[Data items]
******
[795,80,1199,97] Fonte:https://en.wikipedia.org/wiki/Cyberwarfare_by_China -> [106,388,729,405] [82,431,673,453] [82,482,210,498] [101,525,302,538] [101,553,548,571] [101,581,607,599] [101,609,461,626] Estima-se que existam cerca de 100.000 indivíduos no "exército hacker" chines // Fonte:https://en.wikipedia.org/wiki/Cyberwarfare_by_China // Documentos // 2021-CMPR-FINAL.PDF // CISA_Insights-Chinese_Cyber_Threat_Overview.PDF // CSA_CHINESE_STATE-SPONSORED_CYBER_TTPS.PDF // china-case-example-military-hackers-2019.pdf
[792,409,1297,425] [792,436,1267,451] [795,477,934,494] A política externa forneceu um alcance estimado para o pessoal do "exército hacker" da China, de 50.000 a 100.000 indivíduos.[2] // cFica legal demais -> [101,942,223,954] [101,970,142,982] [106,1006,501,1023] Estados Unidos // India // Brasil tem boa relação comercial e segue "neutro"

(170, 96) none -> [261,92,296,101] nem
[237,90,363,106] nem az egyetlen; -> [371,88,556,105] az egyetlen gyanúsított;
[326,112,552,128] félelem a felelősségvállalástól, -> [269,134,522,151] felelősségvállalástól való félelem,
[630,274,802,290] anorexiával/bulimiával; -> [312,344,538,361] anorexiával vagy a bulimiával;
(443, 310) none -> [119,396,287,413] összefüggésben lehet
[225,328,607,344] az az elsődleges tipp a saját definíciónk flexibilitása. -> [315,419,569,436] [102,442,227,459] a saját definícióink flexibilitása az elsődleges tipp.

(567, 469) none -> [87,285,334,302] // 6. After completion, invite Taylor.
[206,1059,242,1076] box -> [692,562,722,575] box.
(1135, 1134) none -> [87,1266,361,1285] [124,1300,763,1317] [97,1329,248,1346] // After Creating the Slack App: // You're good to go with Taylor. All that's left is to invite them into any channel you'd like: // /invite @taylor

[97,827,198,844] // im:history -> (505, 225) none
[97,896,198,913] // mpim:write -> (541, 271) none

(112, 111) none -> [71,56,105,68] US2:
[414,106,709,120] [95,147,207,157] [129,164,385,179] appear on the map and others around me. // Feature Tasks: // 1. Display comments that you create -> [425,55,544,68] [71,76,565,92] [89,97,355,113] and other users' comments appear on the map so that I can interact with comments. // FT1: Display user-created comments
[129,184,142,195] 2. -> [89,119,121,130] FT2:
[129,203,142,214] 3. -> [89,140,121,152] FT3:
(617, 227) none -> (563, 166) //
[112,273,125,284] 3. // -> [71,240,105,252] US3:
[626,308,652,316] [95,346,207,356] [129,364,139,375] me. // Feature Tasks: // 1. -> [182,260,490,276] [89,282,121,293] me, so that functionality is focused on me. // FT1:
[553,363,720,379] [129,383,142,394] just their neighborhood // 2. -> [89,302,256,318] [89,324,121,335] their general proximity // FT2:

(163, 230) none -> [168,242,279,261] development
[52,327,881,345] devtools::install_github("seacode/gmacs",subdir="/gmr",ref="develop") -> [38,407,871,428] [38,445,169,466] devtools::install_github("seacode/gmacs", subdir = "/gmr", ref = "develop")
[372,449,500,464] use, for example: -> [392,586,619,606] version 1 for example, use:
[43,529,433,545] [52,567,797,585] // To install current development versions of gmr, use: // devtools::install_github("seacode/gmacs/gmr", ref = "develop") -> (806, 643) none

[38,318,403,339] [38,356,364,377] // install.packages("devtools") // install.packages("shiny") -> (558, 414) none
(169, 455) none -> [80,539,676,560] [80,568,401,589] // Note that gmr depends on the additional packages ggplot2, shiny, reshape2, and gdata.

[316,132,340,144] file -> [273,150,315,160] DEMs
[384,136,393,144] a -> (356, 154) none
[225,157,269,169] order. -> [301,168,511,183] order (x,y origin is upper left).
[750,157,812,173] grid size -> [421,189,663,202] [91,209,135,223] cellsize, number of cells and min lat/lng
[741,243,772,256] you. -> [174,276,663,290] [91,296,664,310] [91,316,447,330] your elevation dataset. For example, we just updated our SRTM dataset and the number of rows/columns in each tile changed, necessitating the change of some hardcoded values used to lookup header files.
******
Exercise goal: Exactly as shown above, write out all the records.

Solution for this problem:
[795,80,1199,97] Fonte:https://en.wikipedia.org/wiki/Cyberwarfare_by_China -> [106,388,729,405] [82,431,673,453] [82,482,210,498] [101,525,302,538] [101,553,548,571] [101,581,607,599] [101,609,461,626] Estima-se que existam cerca de 100.000 indivíduos no "exército hacker" chines // Fonte:https://en.wikipedia.org/wiki/Cyberwarfare_by_China // Documentos // 2021-CMPR-FINAL.PDF // CISA_Insights-Chinese_Cyber_Threat_Overview.PDF // CSA_CHINESE_STATE-SPONSORED_CYBER_TTPS.PDF // china-case-example-military-hackers-2019.pdf
[792,409,1297,425] [792,436,1267,451] [795,477,934,494] A política externa forneceu um alcance estimado para o pessoal do "exército hacker" da China, de 50.000 a 100.000 indivíduos.[2] // cFica legal demais -> [101,942,223,954] [101,970,142,982] [106,1006,501,1023] Estados Unidos // India // Brasil tem boa relação comercial e segue "neutro"

(170, 96) none -> [261,92,296,101] nem
[237,90,363,106] nem az egyetlen; -> [371,88,556,105] az egyetlen gyanúsított;
[326,112,552,128] félelem a felelősségvállalástól, -> [269,134,522,151] felelősségvállalástól való félelem,
[630,274,802,290] anorexiával/bulimiával; -> [312,344,538,361] anorexiával vagy a bulimiával;
(443, 310) none -> [119,396,287,413] összefüggésben lehet
[225,328,607,344] az az elsődleges tipp a saját definíciónk flexibilitása. -> [315,419,569,436] [102,442,227,459] a saját definícióink flexibilitása az elsődleges tipp.

(567, 469) none -> [87,285,334,302] // 6. After completion, invite Taylor.
[206,1059,242,1076] box -> [692,562,722,575] box.
(1135, 1134) none -> [87,1266,361,1285] [124,1300,763,1317] [97,1329,248,1346] // After Creating the Slack App: // You're good to go with Taylor. All that's left is to invite them into any channel you'd like: // /invite @taylor

[97,827,198,844] // im:history -> (505, 225) none
[97,896,198,913] // mpim:write -> (541, 271) none

(112, 111) none -> [71,56,105,68] US2:
[414,106,709,120] [95,147,207,157] [129,164,385,179] appear on the map and others around me. // Feature Tasks: // 1. Display comments that you create -> [425,55,544,68] [71,76,565,92] [89,97,355,113] and other users' comments appear on the map so that I can interact with comments. // FT1: Display user-created comments
[129,184,142,195] 2. -> [89,119,121,130] FT2:
[129,203,142,214] 3. -> [89,140,121,152] FT3:
(617, 227) none -> (563, 166) //
[112,273,125,284] 3. // -> [71,240,105,252] US3:
[626,308,652,316] [95,346,207,356] [129,364,139,375] me. // Feature Tasks: // 1. -> [182,260,490,276] [89,282,121,293] me, so that functionality is focused on me. // FT1:
[553,363,720,379] [129,383,142,394] just their neighborhood // 2. -> [89,302,256,318] [89,324,121,335] their general proximity // FT2:

(163, 230) none -> [168,242,279,261] development
[52,327,881,345] devtools::install_github("seacode/gmacs",subdir="/gmr",ref="develop") -> [38,407,871,428] [38,445,169,466] devtools::install_github("seacode/gmacs", subdir = "/gmr", ref = "develop")
[372,449,500,464] use, for example: -> [392,586,619,606] version 1 for example, use:
[43,529,433,545] [52,567,797,585] // To install current development versions of gmr, use: // devtools::install_github("seacode/gmacs/gmr", ref = "develop") -> (806, 643) none

[38,318,403,339] [38,356,364,377] // install.packages("devtools") // install.packages("shiny") -> (558, 414) none
(169, 455) none -> [80,539,676,560] [80,568,401,589] // Note that gmr depends on the additional packages ggplot2, shiny, reshape2, and gdata.

[316,132,340,144] file -> [273,150,315,160] DEMs
[384,136,393,144] a -> (356, 154) none
[225,157,269,169] order. -> [301,168,511,183] order (x,y origin is upper left).
[750,157,812,173] grid size -> [421,189,663,202] [91,209,135,223] cellsize, number of cells and min lat/lng
[741,243,772,256] you. -> [174,276,663,290] [91,296,664,310] [91,316,447,330] your elevation dataset. For example, we just updated our SRTM dataset and the number of rows/columns in each tile changed, necessitating the change of some hardcoded values used to lookup header files.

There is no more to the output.